BEGIN
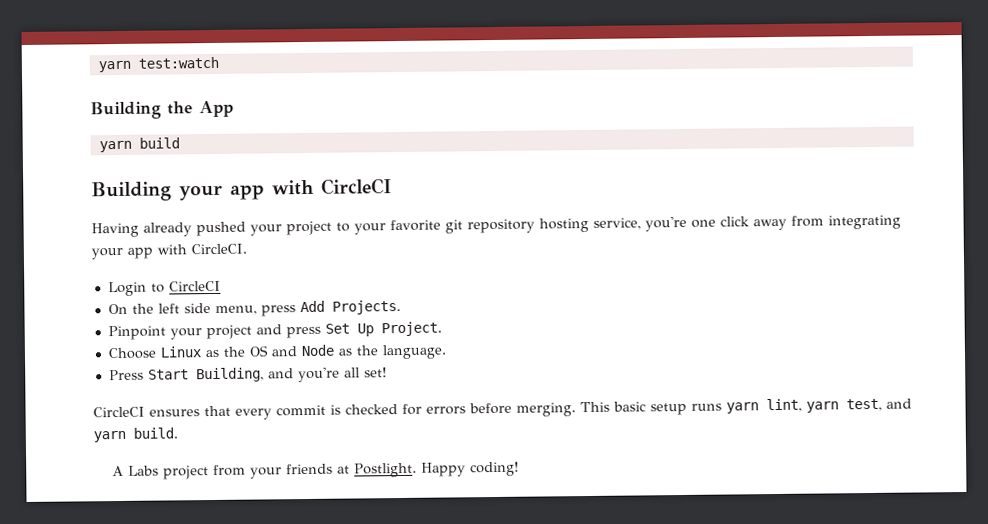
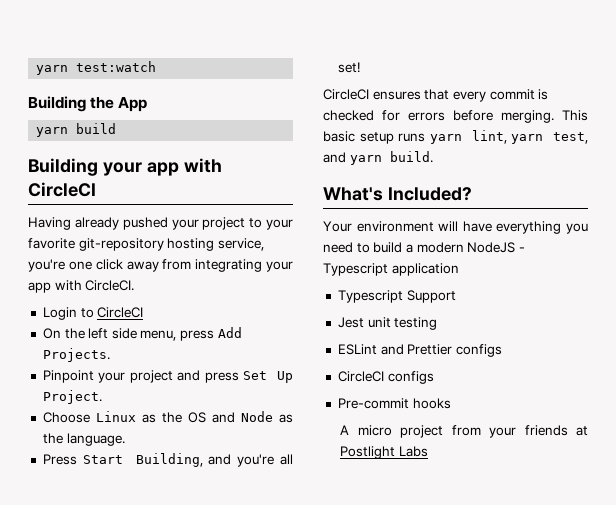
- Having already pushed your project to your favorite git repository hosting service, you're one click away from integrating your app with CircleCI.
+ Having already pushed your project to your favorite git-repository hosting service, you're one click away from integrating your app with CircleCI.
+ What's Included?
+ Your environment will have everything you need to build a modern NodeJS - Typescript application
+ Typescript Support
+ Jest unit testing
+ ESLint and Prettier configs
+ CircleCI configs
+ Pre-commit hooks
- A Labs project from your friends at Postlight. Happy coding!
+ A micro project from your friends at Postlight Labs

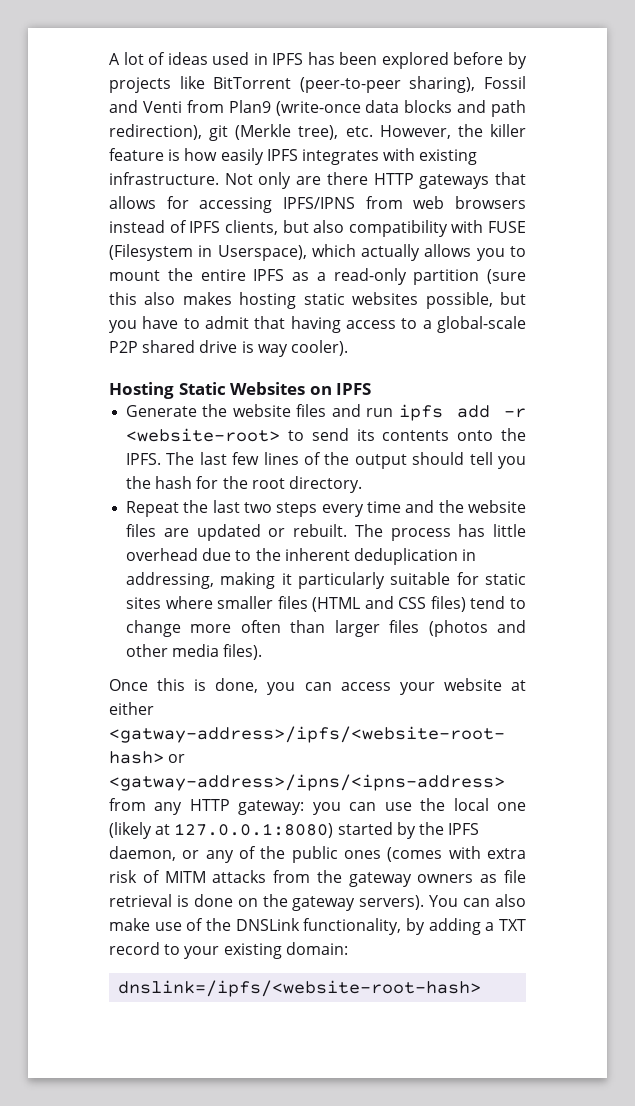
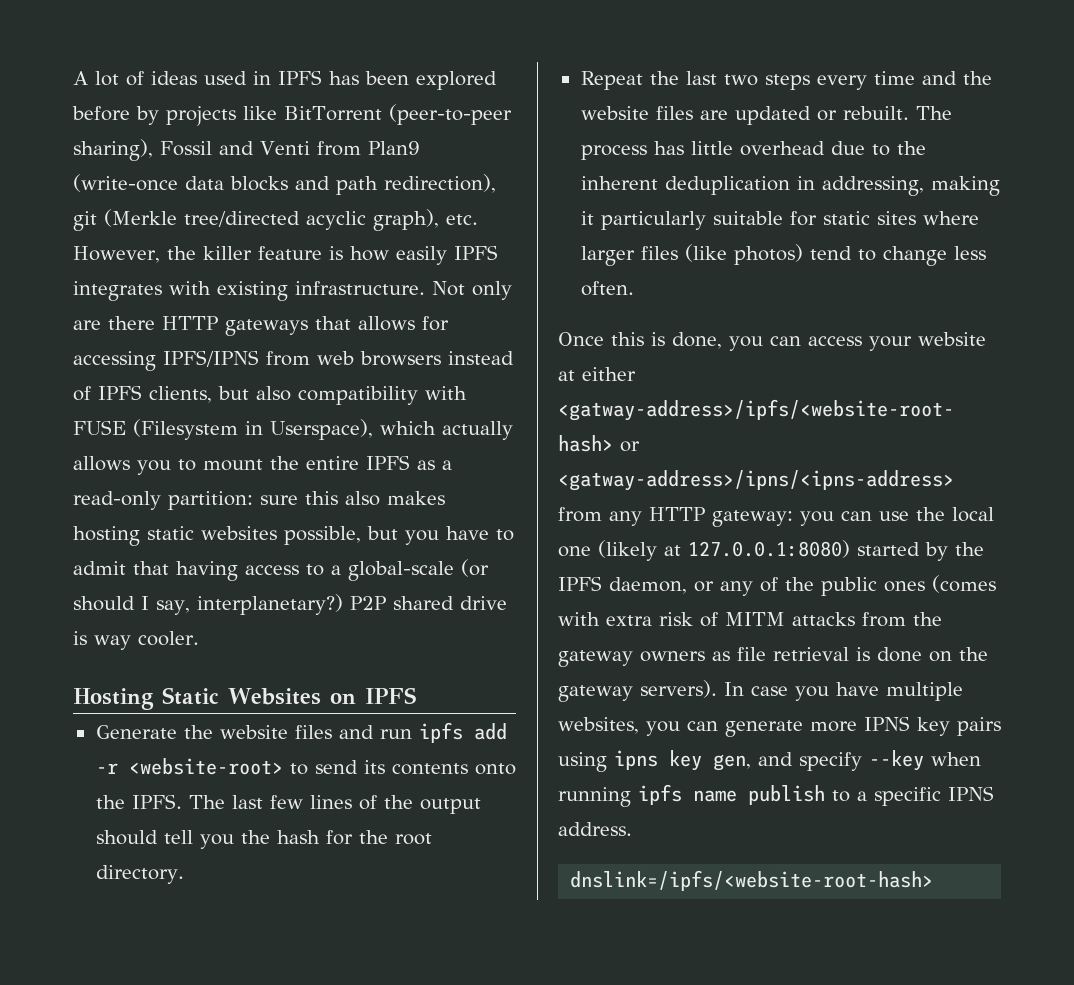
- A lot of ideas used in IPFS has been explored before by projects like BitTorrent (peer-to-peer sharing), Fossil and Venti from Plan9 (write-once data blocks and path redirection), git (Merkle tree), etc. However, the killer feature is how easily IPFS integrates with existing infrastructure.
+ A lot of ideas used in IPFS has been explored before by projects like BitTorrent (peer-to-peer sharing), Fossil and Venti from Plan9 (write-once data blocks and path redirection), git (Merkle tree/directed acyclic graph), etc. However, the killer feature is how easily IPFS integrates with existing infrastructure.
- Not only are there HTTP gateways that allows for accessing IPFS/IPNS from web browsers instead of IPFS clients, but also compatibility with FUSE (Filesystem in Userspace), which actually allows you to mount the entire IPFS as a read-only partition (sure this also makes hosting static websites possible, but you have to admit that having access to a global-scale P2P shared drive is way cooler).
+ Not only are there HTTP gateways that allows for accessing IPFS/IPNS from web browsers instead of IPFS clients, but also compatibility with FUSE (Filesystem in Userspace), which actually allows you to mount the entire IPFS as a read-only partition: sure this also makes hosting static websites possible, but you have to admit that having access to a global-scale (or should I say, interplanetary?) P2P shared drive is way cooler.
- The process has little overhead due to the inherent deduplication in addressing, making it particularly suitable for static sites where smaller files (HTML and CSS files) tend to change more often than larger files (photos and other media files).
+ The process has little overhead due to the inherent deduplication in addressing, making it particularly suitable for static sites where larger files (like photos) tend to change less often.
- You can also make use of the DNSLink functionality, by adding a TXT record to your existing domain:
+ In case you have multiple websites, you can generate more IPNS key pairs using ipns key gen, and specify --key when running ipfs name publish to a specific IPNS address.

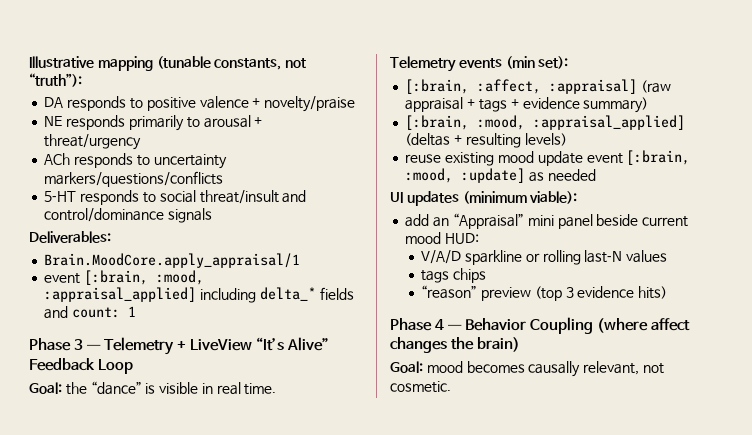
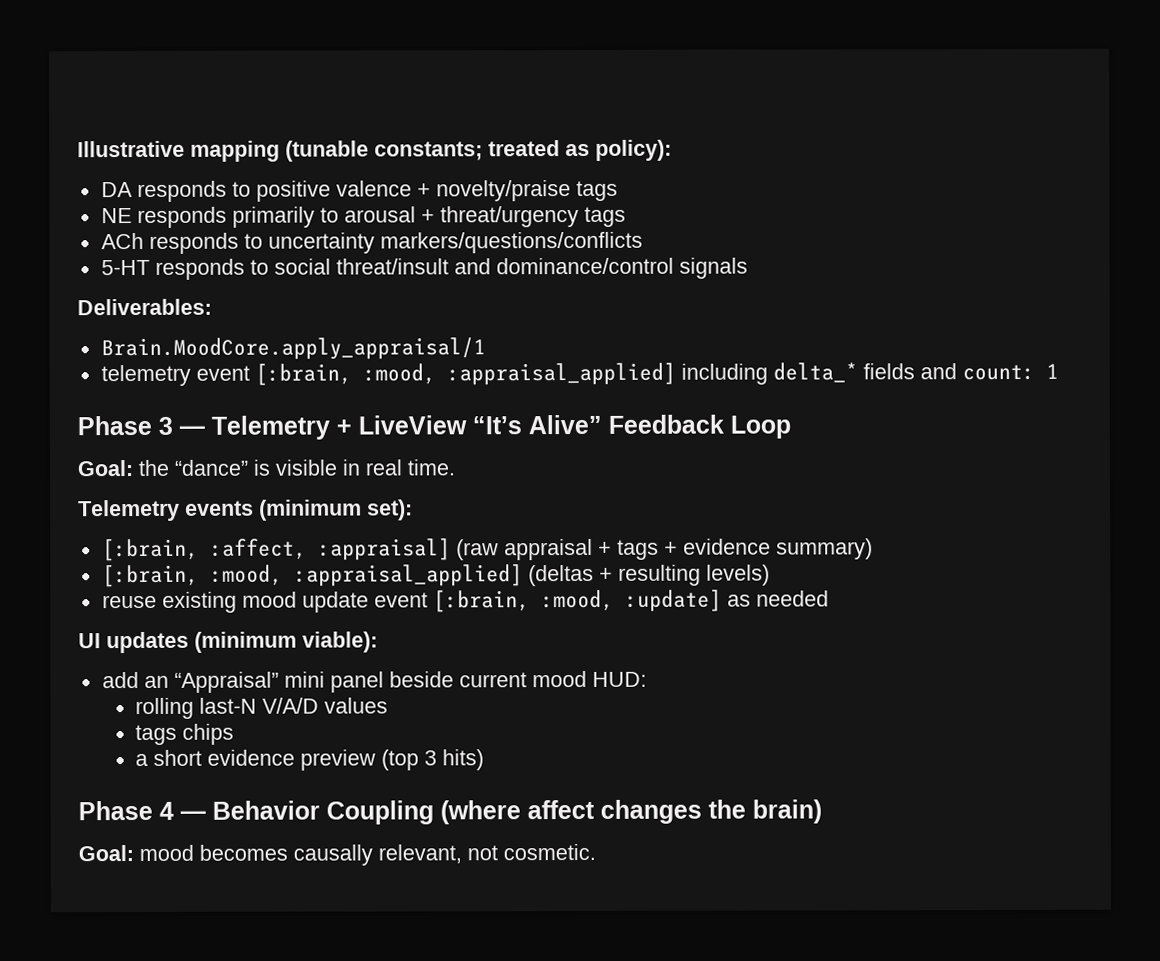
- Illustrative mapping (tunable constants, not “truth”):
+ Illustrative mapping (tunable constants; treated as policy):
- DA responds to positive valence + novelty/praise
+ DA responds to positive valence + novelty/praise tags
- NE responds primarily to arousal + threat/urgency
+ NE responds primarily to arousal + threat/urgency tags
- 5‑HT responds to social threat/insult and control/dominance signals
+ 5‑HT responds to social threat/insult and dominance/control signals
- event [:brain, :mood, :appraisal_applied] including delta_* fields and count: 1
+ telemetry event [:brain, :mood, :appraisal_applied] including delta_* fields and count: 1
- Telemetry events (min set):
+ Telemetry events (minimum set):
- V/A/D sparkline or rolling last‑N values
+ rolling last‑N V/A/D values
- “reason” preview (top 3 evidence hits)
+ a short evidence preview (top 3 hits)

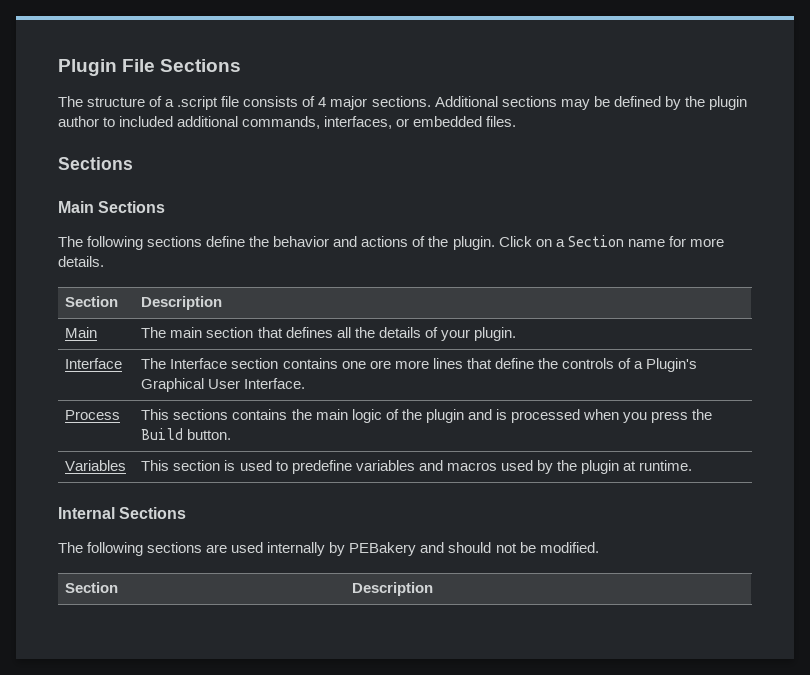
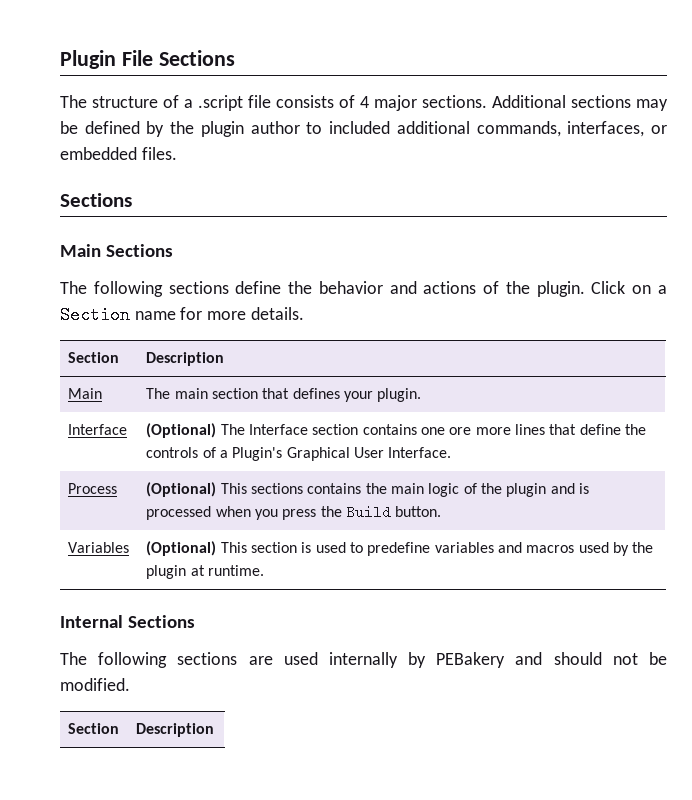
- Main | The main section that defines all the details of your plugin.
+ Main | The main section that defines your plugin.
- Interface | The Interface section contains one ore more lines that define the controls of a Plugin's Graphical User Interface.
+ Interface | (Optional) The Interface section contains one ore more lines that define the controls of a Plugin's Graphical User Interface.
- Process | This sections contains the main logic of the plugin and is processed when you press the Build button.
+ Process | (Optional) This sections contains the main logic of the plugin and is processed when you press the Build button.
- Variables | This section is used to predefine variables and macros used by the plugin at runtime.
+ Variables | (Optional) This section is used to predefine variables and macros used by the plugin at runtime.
END
### PROBLEM STATEMENT:
Please retype the records above exactly, excluding every picture.

### SOLUTION BELOW:
- Having already pushed your project to your favorite git repository hosting service, you're one click away from integrating your app with CircleCI.
+ Having already pushed your project to your favorite git-repository hosting service, you're one click away from integrating your app with CircleCI.
+ What's Included?
+ Your environment will have everything you need to build a modern NodeJS - Typescript application
+ Typescript Support
+ Jest unit testing
+ ESLint and Prettier configs
+ CircleCI configs
+ Pre-commit hooks
- A Labs project from your friends at Postlight. Happy coding!
+ A micro project from your friends at Postlight Labs

- A lot of ideas used in IPFS has been explored before by projects like BitTorrent (peer-to-peer sharing), Fossil and Venti from Plan9 (write-once data blocks and path redirection), git (Merkle tree), etc. However, the killer feature is how easily IPFS integrates with existing infrastructure.
+ A lot of ideas used in IPFS has been explored before by projects like BitTorrent (peer-to-peer sharing), Fossil and Venti from Plan9 (write-once data blocks and path redirection), git (Merkle tree/directed acyclic graph), etc. However, the killer feature is how easily IPFS integrates with existing infrastructure.
- Not only are there HTTP gateways that allows for accessing IPFS/IPNS from web browsers instead of IPFS clients, but also compatibility with FUSE (Filesystem in Userspace), which actually allows you to mount the entire IPFS as a read-only partition (sure this also makes hosting static websites possible, but you have to admit that having access to a global-scale P2P shared drive is way cooler).
+ Not only are there HTTP gateways that allows for accessing IPFS/IPNS from web browsers instead of IPFS clients, but also compatibility with FUSE (Filesystem in Userspace), which actually allows you to mount the entire IPFS as a read-only partition: sure this also makes hosting static websites possible, but you have to admit that having access to a global-scale (or should I say, interplanetary?) P2P shared drive is way cooler.
- The process has little overhead due to the inherent deduplication in addressing, making it particularly suitable for static sites where smaller files (HTML and CSS files) tend to change more often than larger files (photos and other media files).
+ The process has little overhead due to the inherent deduplication in addressing, making it particularly suitable for static sites where larger files (like photos) tend to change less often.
- You can also make use of the DNSLink functionality, by adding a TXT record to your existing domain:
+ In case you have multiple websites, you can generate more IPNS key pairs using ipns key gen, and specify --key when running ipfs name publish to a specific IPNS address.

- Illustrative mapping (tunable constants, not “truth”):
+ Illustrative mapping (tunable constants; treated as policy):
- DA responds to positive valence + novelty/praise
+ DA responds to positive valence + novelty/praise tags
- NE responds primarily to arousal + threat/urgency
+ NE responds primarily to arousal + threat/urgency tags
- 5‑HT responds to social threat/insult and control/dominance signals
+ 5‑HT responds to social threat/insult and dominance/control signals
- event [:brain, :mood, :appraisal_applied] including delta_* fields and count: 1
+ telemetry event [:brain, :mood, :appraisal_applied] including delta_* fields and count: 1
- Telemetry events (min set):
+ Telemetry events (minimum set):
- V/A/D sparkline or rolling last‑N values
+ rolling last‑N V/A/D values
- “reason” preview (top 3 evidence hits)
+ a short evidence preview (top 3 hits)

- Main | The main section that defines all the details of your plugin.
+ Main | The main section that defines your plugin.
- Interface | The Interface section contains one ore more lines that define the controls of a Plugin's Graphical User Interface.
+ Interface | (Optional) The Interface section contains one ore more lines that define the controls of a Plugin's Graphical User Interface.
- Process | This sections contains the main logic of the plugin and is processed when you press the Build button.
+ Process | (Optional) This sections contains the main logic of the plugin and is processed when you press the Build button.
- Variables | This section is used to predefine variables and macros used by the plugin at runtime.
+ Variables | (Optional) This section is used to predefine variables and macros used by the plugin at runtime.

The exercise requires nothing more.